Your goal
Using the data that follows, return exactly the lines from the one that contains "Following new people" through the one that contains "to this app.", ends included.

━━━━━ Provided information ━━━━━

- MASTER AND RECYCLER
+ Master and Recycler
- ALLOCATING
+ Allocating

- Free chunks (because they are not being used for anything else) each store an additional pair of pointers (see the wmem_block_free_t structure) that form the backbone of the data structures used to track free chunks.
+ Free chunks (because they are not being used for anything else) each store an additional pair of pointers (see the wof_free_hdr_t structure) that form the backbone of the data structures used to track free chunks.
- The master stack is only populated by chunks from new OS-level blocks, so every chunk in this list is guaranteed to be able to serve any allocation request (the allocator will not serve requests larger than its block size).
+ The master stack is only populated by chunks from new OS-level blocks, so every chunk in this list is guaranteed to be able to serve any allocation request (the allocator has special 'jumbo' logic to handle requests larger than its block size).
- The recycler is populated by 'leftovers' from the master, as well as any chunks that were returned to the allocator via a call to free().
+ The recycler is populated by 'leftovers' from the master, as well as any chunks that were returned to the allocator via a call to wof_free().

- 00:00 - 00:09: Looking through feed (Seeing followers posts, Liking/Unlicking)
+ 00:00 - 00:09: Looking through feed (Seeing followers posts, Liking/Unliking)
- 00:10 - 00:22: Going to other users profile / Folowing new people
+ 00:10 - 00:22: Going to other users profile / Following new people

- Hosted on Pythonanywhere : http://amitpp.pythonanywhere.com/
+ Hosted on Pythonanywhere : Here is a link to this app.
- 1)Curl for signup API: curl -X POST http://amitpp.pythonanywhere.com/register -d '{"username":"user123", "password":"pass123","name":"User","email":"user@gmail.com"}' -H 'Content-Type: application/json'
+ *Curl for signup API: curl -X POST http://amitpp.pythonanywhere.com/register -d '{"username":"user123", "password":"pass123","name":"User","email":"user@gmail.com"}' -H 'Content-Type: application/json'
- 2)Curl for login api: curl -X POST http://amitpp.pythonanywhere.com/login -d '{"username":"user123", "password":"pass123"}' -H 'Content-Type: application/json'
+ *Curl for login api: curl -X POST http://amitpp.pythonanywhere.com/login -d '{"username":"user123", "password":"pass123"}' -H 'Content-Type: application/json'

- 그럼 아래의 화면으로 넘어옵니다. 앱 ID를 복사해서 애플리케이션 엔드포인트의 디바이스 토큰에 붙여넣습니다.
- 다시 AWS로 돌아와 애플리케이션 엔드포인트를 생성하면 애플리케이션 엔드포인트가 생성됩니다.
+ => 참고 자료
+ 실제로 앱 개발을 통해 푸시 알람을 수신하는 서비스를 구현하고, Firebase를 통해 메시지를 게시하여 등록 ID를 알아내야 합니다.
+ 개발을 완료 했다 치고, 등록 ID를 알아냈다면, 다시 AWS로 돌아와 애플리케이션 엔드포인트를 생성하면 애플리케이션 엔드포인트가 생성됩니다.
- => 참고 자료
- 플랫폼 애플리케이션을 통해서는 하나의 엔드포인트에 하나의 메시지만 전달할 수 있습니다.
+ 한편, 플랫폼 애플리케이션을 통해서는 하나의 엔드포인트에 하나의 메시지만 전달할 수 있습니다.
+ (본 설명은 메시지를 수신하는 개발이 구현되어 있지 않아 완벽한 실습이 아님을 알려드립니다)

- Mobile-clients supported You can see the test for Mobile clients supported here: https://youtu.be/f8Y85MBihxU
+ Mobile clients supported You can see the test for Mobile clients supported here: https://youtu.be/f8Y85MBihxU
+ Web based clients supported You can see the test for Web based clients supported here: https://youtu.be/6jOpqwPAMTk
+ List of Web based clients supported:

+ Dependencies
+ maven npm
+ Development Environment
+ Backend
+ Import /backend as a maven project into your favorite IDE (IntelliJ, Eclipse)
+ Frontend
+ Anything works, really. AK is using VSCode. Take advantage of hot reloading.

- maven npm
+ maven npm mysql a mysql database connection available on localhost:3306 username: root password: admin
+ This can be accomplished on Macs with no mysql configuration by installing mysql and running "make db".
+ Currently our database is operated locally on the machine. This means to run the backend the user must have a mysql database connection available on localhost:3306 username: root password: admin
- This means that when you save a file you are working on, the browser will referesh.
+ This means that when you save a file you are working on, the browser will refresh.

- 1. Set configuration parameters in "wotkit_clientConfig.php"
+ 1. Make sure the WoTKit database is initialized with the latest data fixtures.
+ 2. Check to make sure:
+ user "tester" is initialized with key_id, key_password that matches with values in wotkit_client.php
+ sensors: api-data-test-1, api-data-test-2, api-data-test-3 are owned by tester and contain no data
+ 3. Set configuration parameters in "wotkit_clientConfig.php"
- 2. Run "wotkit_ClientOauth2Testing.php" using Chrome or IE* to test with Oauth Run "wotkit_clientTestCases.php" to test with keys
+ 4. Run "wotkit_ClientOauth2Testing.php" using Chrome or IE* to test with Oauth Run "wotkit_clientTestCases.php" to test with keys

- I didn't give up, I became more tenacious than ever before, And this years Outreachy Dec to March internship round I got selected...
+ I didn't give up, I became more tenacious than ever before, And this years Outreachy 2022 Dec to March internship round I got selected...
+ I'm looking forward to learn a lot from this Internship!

━━━━━

Answer to this problem
+ 00:10 - 00:22: Going to other users profile / Following new people

- Hosted on Pythonanywhere : http://amitpp.pythonanywhere.com/
+ Hosted on Pythonanywhere : Here is a link to this app.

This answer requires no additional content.